The conference? It lacked substance, and was disappointing in that respect. Still, that’s not what it’s all about: it’s good to just take some time away from the keyboard, and talk to people about “stuff”.

I did enjoy…

  • Matt Biddulph talking about “Dopplr: It’s made of messages”. A good reminder that scale out is a lot easier if from day one you plan for [N > 1][]. I.e,. more than one web server, more than one database, etc. I was interested to see that Dopplr use ActiveMQ for messaging; and we were pointed at Enterprise Integration Patterns as a book worth reading.
  • Blaine Cook & Joe Stump on “Languages don’t scale”. A nice set up by insulting pretty much all programming languages, and then saying that of course, it’s not about the language, it’s about I/O and the architecture of scalability.
  • Blaine Cook’s second presentation was on “Using Jabber to make awesome web sites”. In essence: polling sucks, use PubSub instead, and in particular use the Jabber protocols to make things scale.
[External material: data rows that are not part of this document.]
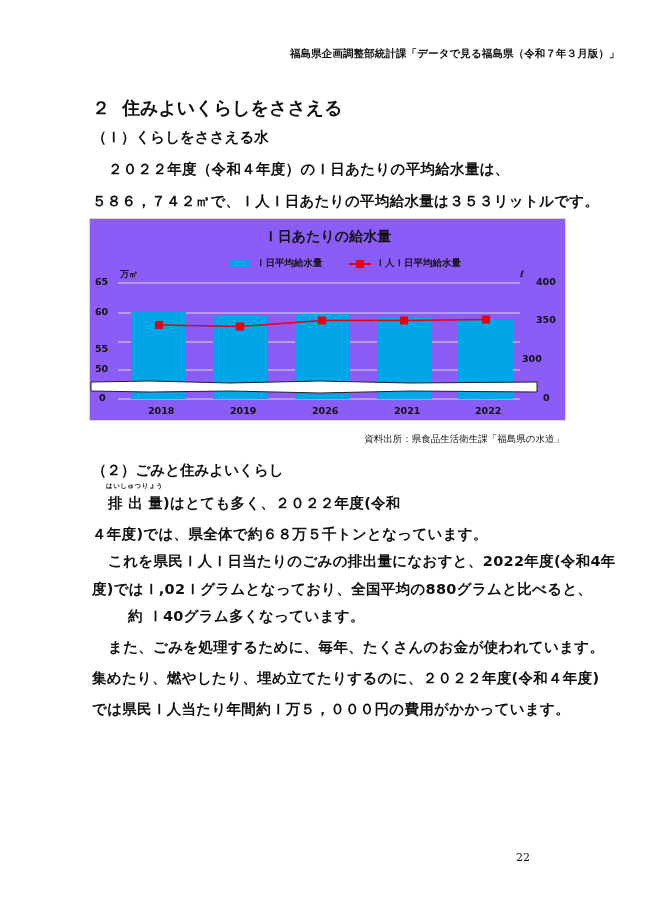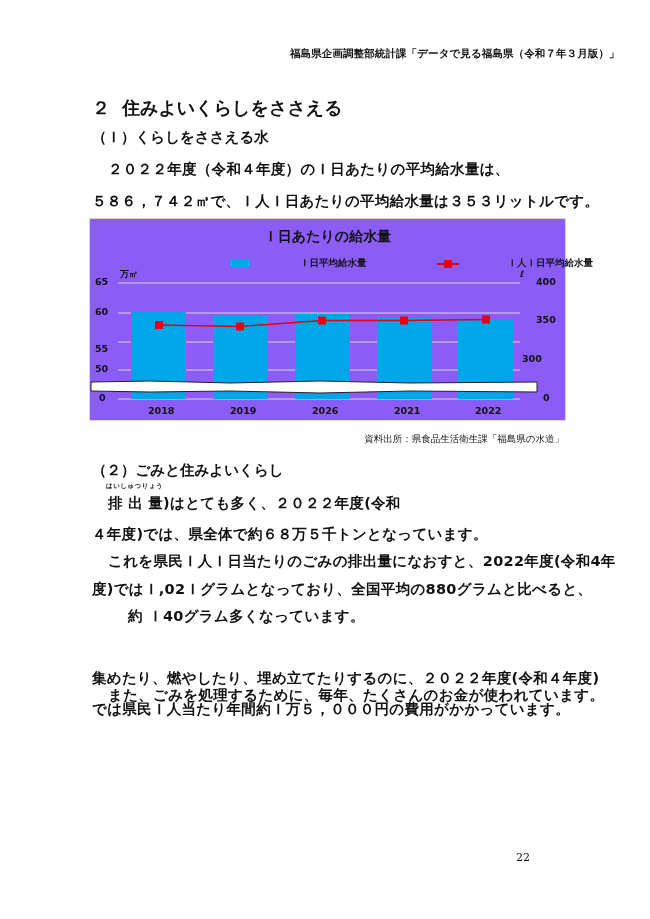--- a/index.html
+++ b/index.html
@@ -14,21 +14,21 @@
   }
   .section-title { left: 92px; top: 96px; font-size: 18px; font-weight: bold; white-space: nowrap; }
   .section-title .num { display: inline-block; width: 30px; }
   .subsection { left: 92px; top: 128px; font-size: 14.5px; font-weight: bold; white-space: nowrap; }
   .para-line { font-size: 14.5px; font-weight: bold; white-space: nowrap; letter-spacing: 0.3px; }
   .chart-box {
     left: 89px; top: 218px; width: 475px; height: 201px;
     border: 1px solid #d9d9d9; background: #8b5cf6;
   }
   .chart-title { left: 0; top: 9px; width: 475px; text-align: center; font-size: 14px; font-weight: bold; }
-  .legend { left: 140px; top: 38px; font-size: 9.5px; font-weight: bold; white-space: nowrap; display: flex; align-items: center; gap: 44px; }
+  .legend { left: 140px; top: 38px; font-size: 9.5px; font-weight: bold; white-space: nowrap; display: flex; align-items: center; }
   .legend .sw-bar { display: inline-block; width: 20px; height: 7px; background: #00a6e8; margin-right: 6px; }
   .legend .sw-line { display: inline-block; width: 22px; height: 10px; position: relative; margin: 0 5px 0 26px; }
   .legend .sw-line::before { content: ""; position: absolute; left: 0; right: 0; top: 4px; height: 2px; background: #e60012; }
   .legend .sw-line::after { content: ""; position: absolute; left: 7px; top: 1px; width: 8px; height: 8px; background: #e60012; }
   .axis-unit { font-size: 9px; font-weight: bold; }
   .tick { font-size: 9.5px; font-weight: bold; }
   .source { left: 300px; top: 433px; width: 264px; text-align: right; font-size: 9.5px; font-weight: normal; white-space: nowrap; }
   .ruby-wrap { position: relative; display: inline-block; }
   .ruby-wrap .rt { position: absolute; left: -2px; top: -12px; font-size: 6.5px; white-space: nowrap; letter-spacing: 0.5px; }
   .page-num { left: 0; top: 851px; width: 530px; text-align: right; font-family: "DejaVu Serif", serif; font-size: 11px; }
@@ -112,17 +112,17 @@
 
 <div class="abs para-line" style="left:108px; top:494px;">
   <span class="ruby-wrap"><span class="rt">はいしゅつりょう</span><span>排 出 量</span></span><span>)はとても多く、２０２２年度(令和</span>
 </div>
 <div class="abs para-line" style="left:92px; top:525px;">４年度)では、県全体で約６８万５千トンとなっています。</div>
 
 <div class="abs para-line" style="left:108px; top:552px;">これを県民Ｉ人Ｉ日当たりのごみの排出量になおすと、2022年度(令和4年</div>
 <div class="abs para-line" style="left:92px; top:580px;">度)ではＩ,02Ｉグラムとなっており、全国平均の880グラムと比べると、</div>
 <div class="abs para-line" style="left:92px; top:607px;margin-left:36px;">約 Ｉ40グラム多くなっています。</div>
 
-<div class="abs para-line" style="left:108px; top:638px;margin-top:48px;">また、ごみを処理するために、毎年、たくさんのお金が使われています。</div>
+<div class="abs para-line" style="left:108px; top:638px;">また、ごみを処理するために、毎年、たくさんのお金が使われています。</div>
 <div class="abs para-line" style="left:92px; top:669px;">集めたり、燃やしたり、埋め立てたりするのに、２０２２年度(令和４年度)</div>
 <div class="abs para-line" style="left:92px; top:700px;">では県民Ｉ人当たり年間約Ｉ万５，０００円の費用がかかっています。</div>
 
 <div class="abs page-num">22</div>
 
 </body></html>

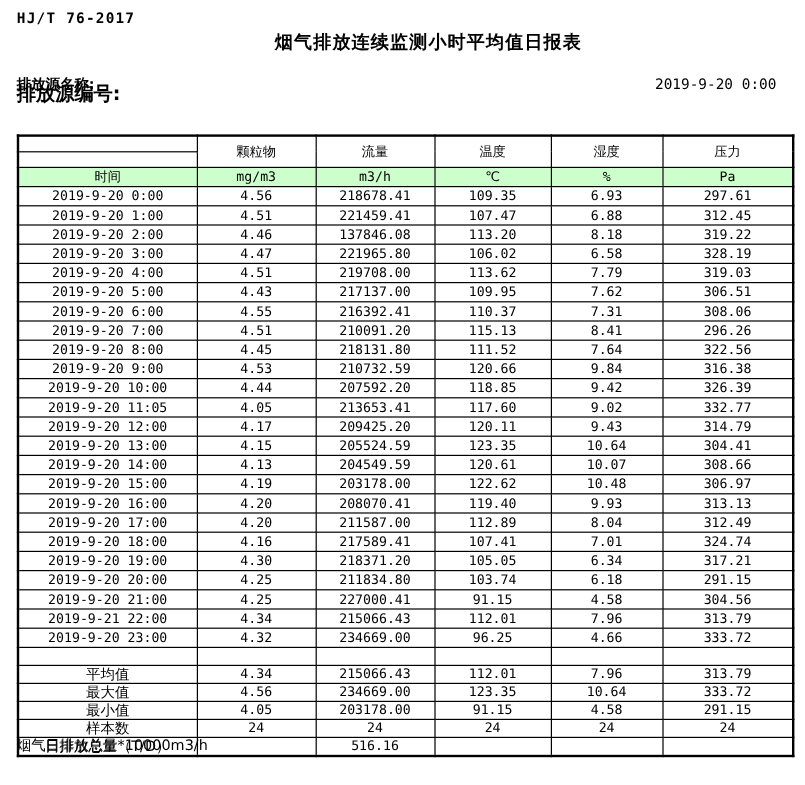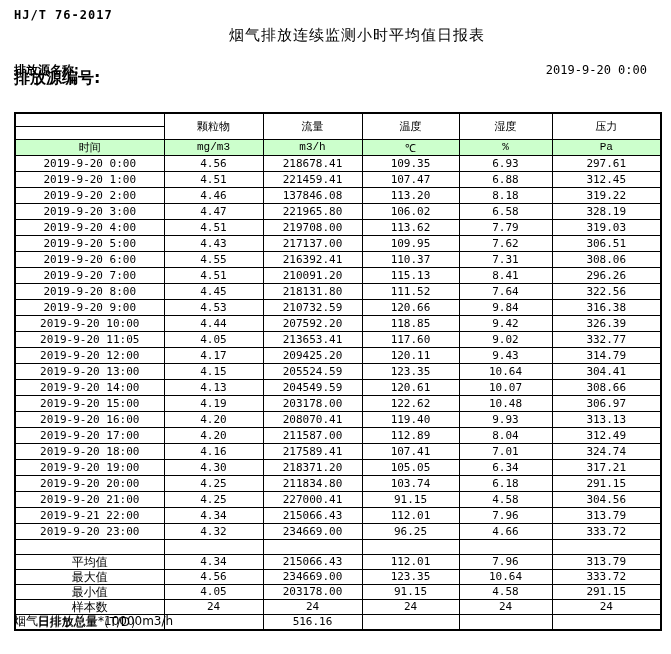--- a/index.html
+++ b/index.html
@@ -13,21 +13,21 @@
   .page { position: relative; width: 671px; height: 596px; }
 
   .std {
     position: absolute; left: 14px; top: 8px;
     font-size: 12px; font-weight: bold;
     font-family: "DejaVu Sans Mono", "DejaVu Sans", monospace;
     letter-spacing: 1px;
   }
   .title {
     position: absolute; left: 0; top: 26px; width: 100%;
-    text-align: center; font-size: 15px; font-weight: normal;
+    text-align: center; font-size: 15px; font-weight: bold;
     letter-spacing: 1px;
     padding-left: 43px;
   }
   .meta-name { position: absolute; left: 14px; top: 62px; font-size: 12px; font-weight: bold; }
   .meta-code { position: absolute; left: 14px; top: 68px; font-size: 16px; font-weight: bold; }
   .meta-date {
     position: absolute; right: 24px; top: 63px; font-size: 12px;
     font-family: "DejaVu Sans Mono", "DejaVu Sans", monospace;
   }
 
@@ -40,21 +40,21 @@
   table.report td {
     border: 1px solid #000;
     text-align: center; vertical-align: middle;
     font-size: 11px;
     font-family: "DejaVu Sans Mono", "DejaVu Sans", monospace;
     white-space: nowrap; overflow: hidden;
     padding: 0;
   }
   tr.band td { height: 13px; }
   td.param-header { font-family: "DejaVu Sans", sans-serif; font-size: 12px; }
-  tr.units td { height: 16px; background: #ccffcc; font-family: Liberation Mono, monospace; }
+  tr.units td { height: 16px; background: #ccffcc; }
   td.time-header { font-family: "DejaVu Sans", sans-serif; font-size: 12px; }
   tbody.hourly td { height: 15px; line-height: 15px; }
   tr.spacer td { height: 15px; }
   tbody.summary td { height: 14px; line-height: 14px; }
   tbody.summary td.sum-label { font-family: "DejaVu Sans", sans-serif; font-size: 12px; }
 
   .note {
     position: absolute; left: 14px; top: 613px; font-size: 12px;
   }
   .sign { position: absolute; left: 0; top: 631px; width: 100%; height: 18px; font-size: 12px; }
Well, it doesn’t solve all the problems, but I think the audience by now had taken the hint that messaging is useful.
  • I enjoyed the TechCrunch Pitch! event, in which five start ups pitched their ideas, Dragon’s Den style. Except without any money being involved. And related to that (in my mind) on the following day was “Work/life balance or Blood, sweat and tears: Which is the startup way?”. This was Tom Nixon arguing for some sense of work/life balance, while ’80s throwback Jason Calacanis gave the other side of the argument. He didn’t actually use the phrase “greed is good”, but it was in the air. I liked that session; it was strangely energizing.

Those were the highlights for me. You can watch the presentations online.